Llegada a semejante jardín de senderos que se bifurcan –“Poseer cada momento, ligar la conciencia a ellos, como pequeños filamentos casi imperceptibles pero fuertes. ¿Es la vida? Incluso así se me escaparía. Otro modo de captarla sería vivir. Pero el sueño es más completo que la realidad, ésta me ahoga en la inconsciencia.
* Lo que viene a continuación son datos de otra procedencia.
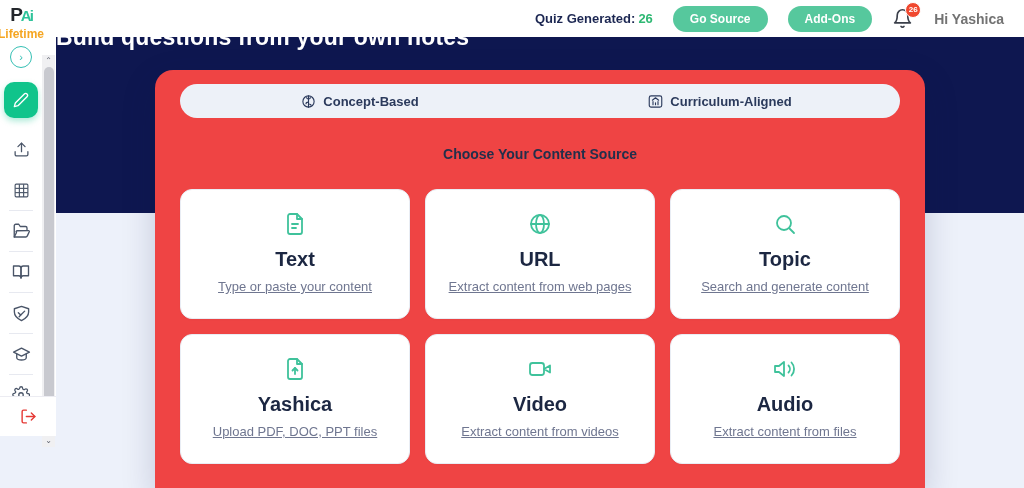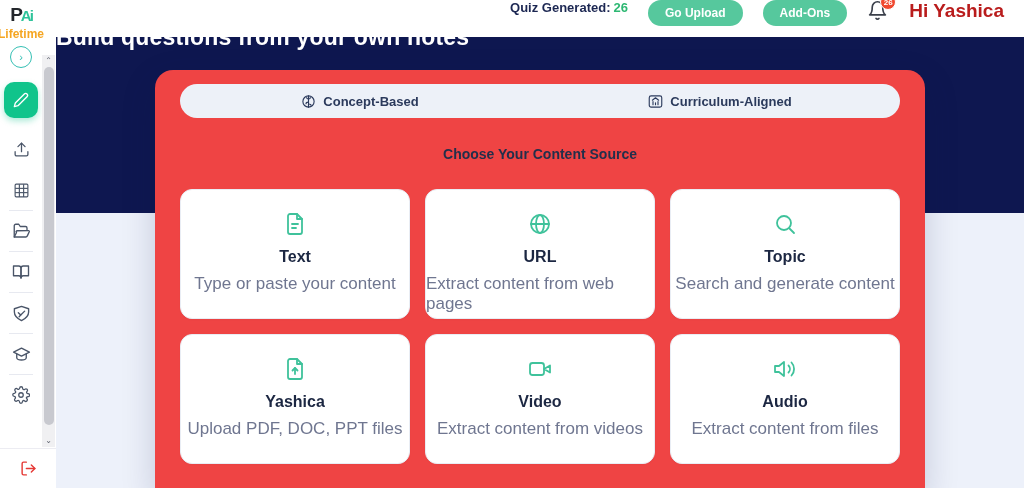--- a/index.html
+++ b/index.html
@@ -7,7 +7,7 @@
   body { font-family:"Liberation Sans", sans-serif; background:#edf1fa; position:relative; }
 
   
-  .sidebar { position:absolute; left:0; top:0; width:56px; height:488px; background:#ffffff; z-index:30; }
+  .sidebar { position:absolute; left:0; top:0; width:56px; height:436px; background:#ffffff; z-index:30; }
   .sidebar-inner { width:42px; display:flex; flex-direction:column; align-items:center; }
   .logo { margin-top:4px; font-weight:bold; font-size:19px; letter-spacing:-2px; }
   .logo .lp { color:#23262b; }

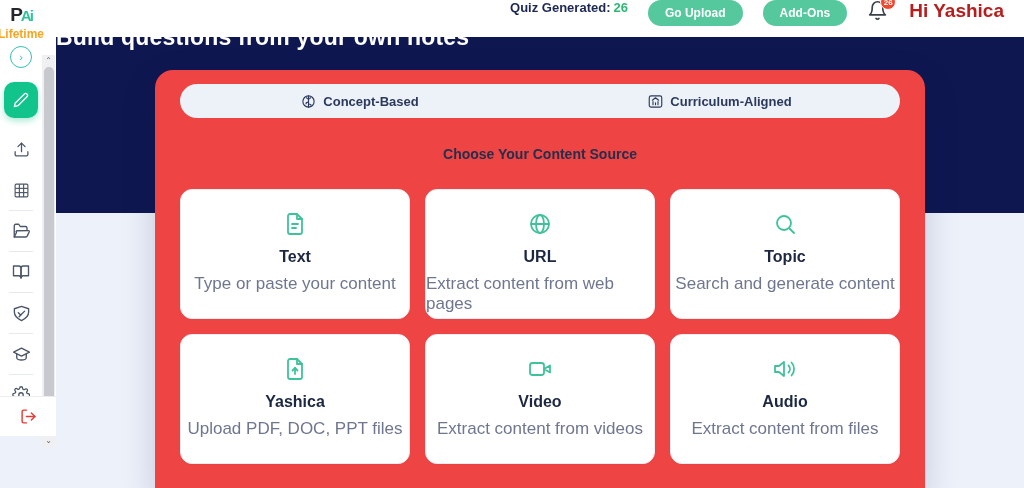--- a/index.html
+++ b/index.html
@@ -29,7 +29,7 @@
 
   
   .header { position:absolute; left:56px; top:0; width:968px; height:37px; background:#ffffff; z-index:20;
-    display:flex; align-items:flex-start; justify-content:flex-end; padding-right:20px; gap:20px; }
+    display:flex; align-items:center; justify-content:flex-end; padding-right:20px; gap:20px; }
   .quiz-counter { font-size:13px; font-weight:bold; color:#1c2752; }
   .quiz-counter .count { color:#2eb873; margin-left:3px; }
   .pill-btn { background:#56c89d; color:#ffffff; border:none; font-family:inherit; font-size:12px; font-weight:bold;

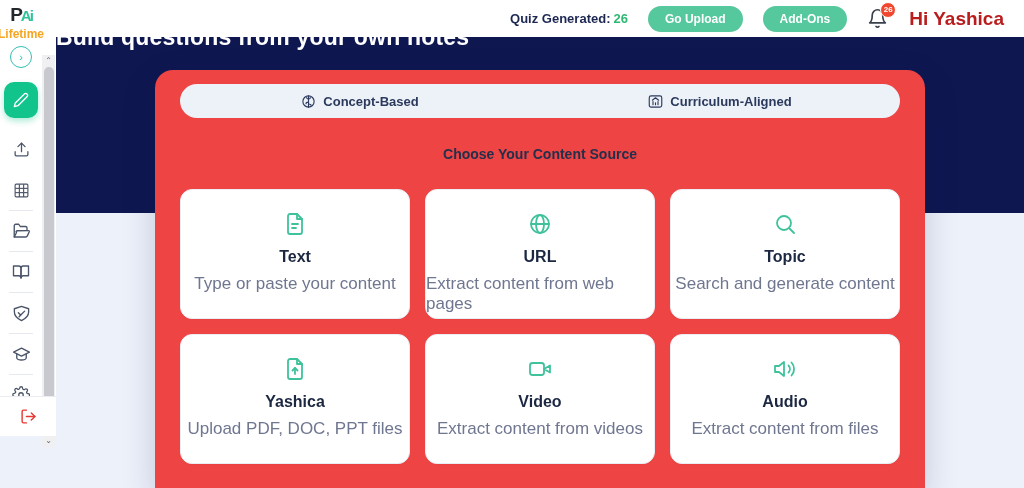--- a/index.html
+++ b/index.html
@@ -181,7 +181,7 @@
   <div class="quiz-counter">
     <span>Quiz Generated:</span><span class="count">26</span>
   </div>
-  <button class="pill-btn">Go Upload</button>
+  <button class="pill-btn">Go Source</button>
   <button class="pill-btn">Add-Ons</button>
   <div class="bell-wrap">
     <span>

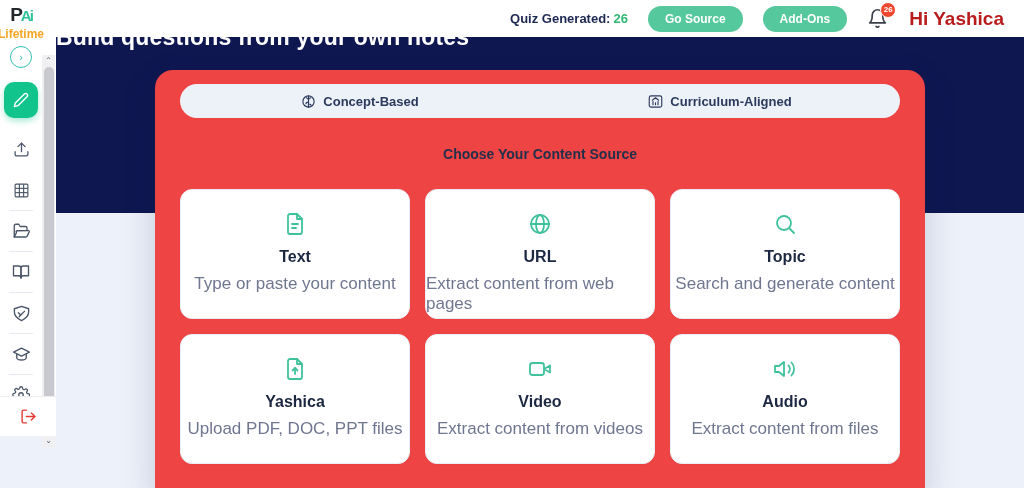--- a/index.html
+++ b/index.html
@@ -38,7 +38,7 @@
   .notif-badge { position:absolute; top:-6px; right:-7px; min-width:16px; height:16px; background:#f0482f;
     color:#fff; border-radius:50%; font-size:8px; font-weight:bold; display:flex; align-items:center;
     justify-content:center; border:1.5px solid #fff; }
-  .greeting { font-size:19px; font-weight:bold; color:#b91c1c; }
+  .greeting { font-size:14px; font-weight:bold; color:#737373; }
 
   
   .hero { position:absolute; left:56px; top:37px; width:968px; height:176px; background:#0e1750; overflow:hidden; z-index:1; }

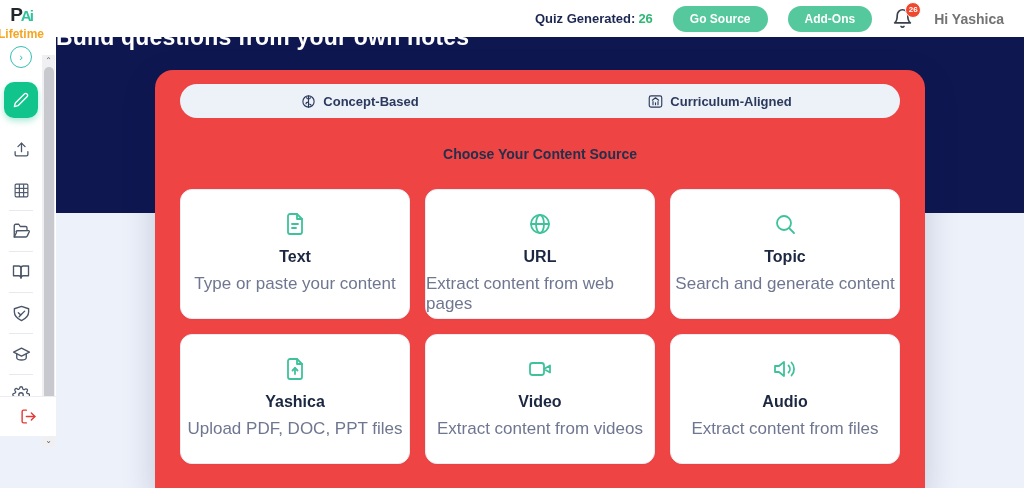--- a/index.html
+++ b/index.html
@@ -57,7 +57,7 @@
   .source-card { background:#ffffff; border:1px solid #e9edf4; border-radius:12px; height:130px; cursor:pointer;
     display:flex; flex-direction:column; align-items:center; padding-top:21px; box-shadow:0 1px 2px rgba(30,42,74,.03); }
   .source-card .s-icon { width:26px; height:26px; display:flex; align-items:center; justify-content:center; }
-  .source-card .s-title { margin-top:11px; font-size:16px; font-weight:bold; color:#1c2742; }
+  .source-card .s-title { margin-top:11px; font-size:20px; font-weight:bold; color:#1c2742; }
   .source-card .s-desc { margin-top:8px; font-size:17px; color:#6f7690; }
 
   svg { display:block; }

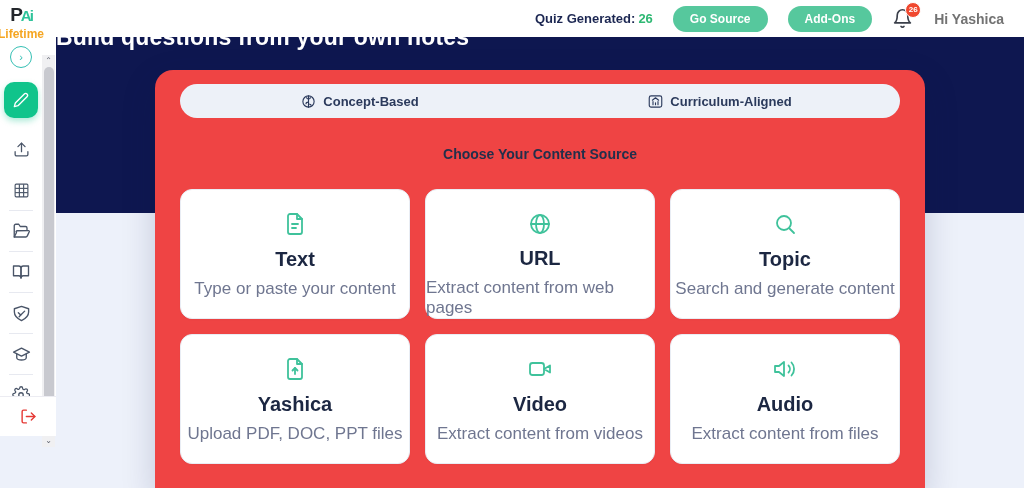--- a/index.html
+++ b/index.html
@@ -58,7 +58,7 @@
     display:flex; flex-direction:column; align-items:center; padding-top:21px; box-shadow:0 1px 2px rgba(30,42,74,.03); }
   .source-card .s-icon { width:26px; height:26px; display:flex; align-items:center; justify-content:center; }
   .source-card .s-title { margin-top:11px; font-size:20px; font-weight:bold; color:#1c2742; }
-  .source-card .s-desc { margin-top:8px; font-size:17px; color:#6f7690; }
+  .source-card .s-desc { margin-top:8px; font-size:13px; color:#6f7690;text-decoration:underline; }
 
   svg { display:block; }
 </style>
Al final, ¿qué importa más: vivir o saber que se está viviendo?”-, Juana, que se construye a/sí en un mundo en que los varones no pasan de ser personajes episódicos de su epifanía profana, optará por la pura sensación, desprovista de su función propedéutica, intermediaria del saber, como una claudicación –“Nadie sabía que precisamente entonces se sentía tan desgraciada que tenía que ir en busca de la vida”-, asumiendo el matrimonio, el adulterio o la maternidad como sucesivas instancias de la felicidad en el continuum de la existencia –“Y nunca se había visto una cosa o una criatura más feliz y completa”-, en una pagana exaltación de la vida, en una inconsciencia dichosa, que nos recuerda particularmente -más allá de los insoslayables vínculos con Joyce o Kafka invocados por la crítica-, a Alberto Caeiro, el heterónimo clásico, epicúreo y hedonista, de Pessoa -en cuya lengua escribe Lispector-.
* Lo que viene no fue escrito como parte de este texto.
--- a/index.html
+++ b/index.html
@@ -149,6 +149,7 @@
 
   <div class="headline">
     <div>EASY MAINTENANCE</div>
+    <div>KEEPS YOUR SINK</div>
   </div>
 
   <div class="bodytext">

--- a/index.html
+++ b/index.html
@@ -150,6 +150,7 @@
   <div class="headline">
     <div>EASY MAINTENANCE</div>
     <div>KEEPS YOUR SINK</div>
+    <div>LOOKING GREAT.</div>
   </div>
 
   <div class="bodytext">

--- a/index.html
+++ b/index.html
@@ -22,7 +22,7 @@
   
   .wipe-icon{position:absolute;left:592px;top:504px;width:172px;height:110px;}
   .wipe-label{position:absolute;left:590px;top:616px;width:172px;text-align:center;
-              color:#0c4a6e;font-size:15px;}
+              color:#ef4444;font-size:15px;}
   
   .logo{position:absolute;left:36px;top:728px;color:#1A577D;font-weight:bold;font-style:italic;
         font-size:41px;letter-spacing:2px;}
Y no extrañe este magisterio literario de escritores varones de reconocida neurastenia porque la literatura –femenina donde las haya- de Clarice Lispector, se mueve entre el afán de autoconocimiento –su distanciamiento analítico- y el procesamiento poético del fluir de conciencia –con numinosas imágenes recurrentes de índole creacionista-, y lejos del tópico sentimental de la literatura llamada de “mujeres” que, a modo de subgénero, hace del amor uno de sus pilares fundamentales, cuando no el principal y exclusivo –“si estas palabras tuvieran un valor real, su valor no estaría en ser la cumbre, sino la base del triángulo”-, acaso porque su ausencia es la oquedad que el acto sexual de la escritura pretende llenar -¿Cómo terminar la historia de Juana? (...) Sí, terminar así: a pesar de ser una de esas criaturas libres y solas en el mundo, nadie pensó en darle nada a Juana. No amor. Le entregaban siempre cualquier otro sentimiento”-; quizá porque tal sentimiento no se materializa en la crisopeya del ser en la conciencia –“Terminan ocupando todo el espacio mental y sentimental exactamente porque son imposibles de realizarse contra la naturaleza”, p. 97-; ni en la búsqueda de lo intangible –“Todo lo verdadero es invisible”, proclama el crítico Ángel González García en su monumental historia invisible del arte contemporáneo que lleva por título el Resto-, en definitiva, que más allá de la metafísica o la teología emparentan a Lispector –de quien, en el País Vasco, alientan “resonancias mórficas” en la donostiarra Luisa Etxenike- con la llamada literatura del Conocimiento, de una “judía errante” –holandesa volandera es su obra- catapultada con esta narración a un vuelo que, parafraseando el Vuelo de la celebración del inefable Claudio Rodríguez, en lo que tiene de poética reflexión sobre la existencia de altos vuelos, nos atreveríamos a calificar de “Vuelo de la cerebración” y a quien rendimos el homenaje de una sucesión encadenada –“en la sucesión era donde se encontraba la máxima belleza”- de sus perlas –cuentas de un collar o cuentos de un collage-, que sólo trata de contagiar la admiración por una obra cuyo vuelo parecía alzarse con el desideratum del capítulo final, El viaje.